[DATA FOR THE TASK Boundary: Start]

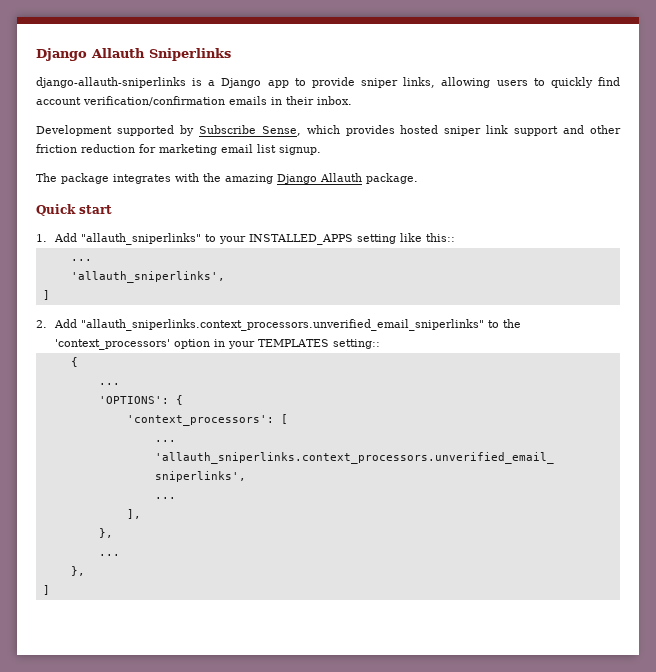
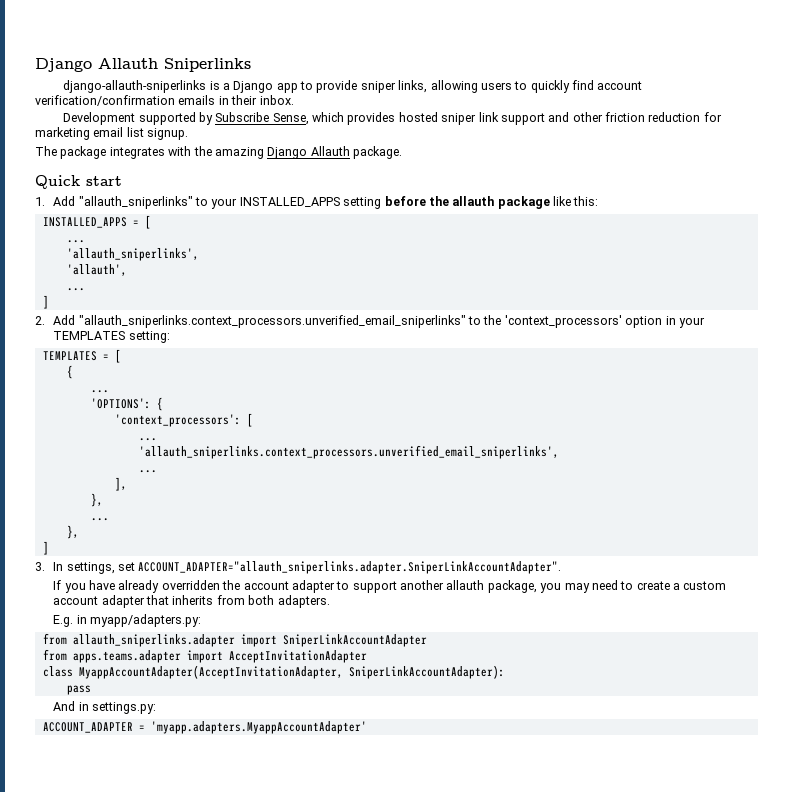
- 1. Add "allauth_sniperlinks" to your INSTALLED_APPS setting like this::
+ 1. Add "allauth_sniperlinks" to your INSTALLED_APPS setting before the allauth package like this:
+ INSTALLED_APPS = [
+ 'allauth',
+ ...
- 2. Add "allauth_sniperlinks.context_processors.unverified_email_sniperlinks" to the 'context_processors' option in your TEMPLATES setting::
+ 2. Add "allauth_sniperlinks.context_processors.unverified_email_sniperlinks" to the 'context_processors' option in your TEMPLATES setting:
+ TEMPLATES = [
+ 3. In settings, set ACCOUNT_ADAPTER="allauth_sniperlinks.adapter.SniperLinkAccountAdapter".
+ If you have already overridden the account adapter to support another allauth package, you may need to create a custom account adapter that inherits from both adapters.
+ E.g. in myapp/adapters.py:
+ from allauth_sniperlinks.adapter import SniperLinkAccountAdapter
+ from apps.teams.adapter import AcceptInvitationAdapter
+ class MyappAccountAdapter(AcceptInvitationAdapter, SniperLinkAccountAdapter):
+ pass
+ And in settings.py:
+ ACCOUNT_ADAPTER = 'myapp.adapters.MyappAccountAdapter'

[DATA FOR THE TASK Boundary: End]

*WHAT IS REQUIRED*:
Nothing but the lines from the one containing "In settings, set" through the last line of the data above should be set down, word for word.

*RESULT FOR THIS EXERCISE*:
+ 3. In settings, set ACCOUNT_ADAPTER="allauth_sniperlinks.adapter.SniperLinkAccountAdapter".
+ If you have already overridden the account adapter to support another allauth package, you may need to create a custom account adapter that inherits from both adapters.
+ E.g. in myapp/adapters.py:
+ from allauth_sniperlinks.adapter import SniperLinkAccountAdapter
+ from apps.teams.adapter import AcceptInvitationAdapter
+ class MyappAccountAdapter(AcceptInvitationAdapter, SniperLinkAccountAdapter):
+ pass
+ And in settings.py:
+ ACCOUNT_ADAPTER = 'myapp.adapters.MyappAccountAdapter'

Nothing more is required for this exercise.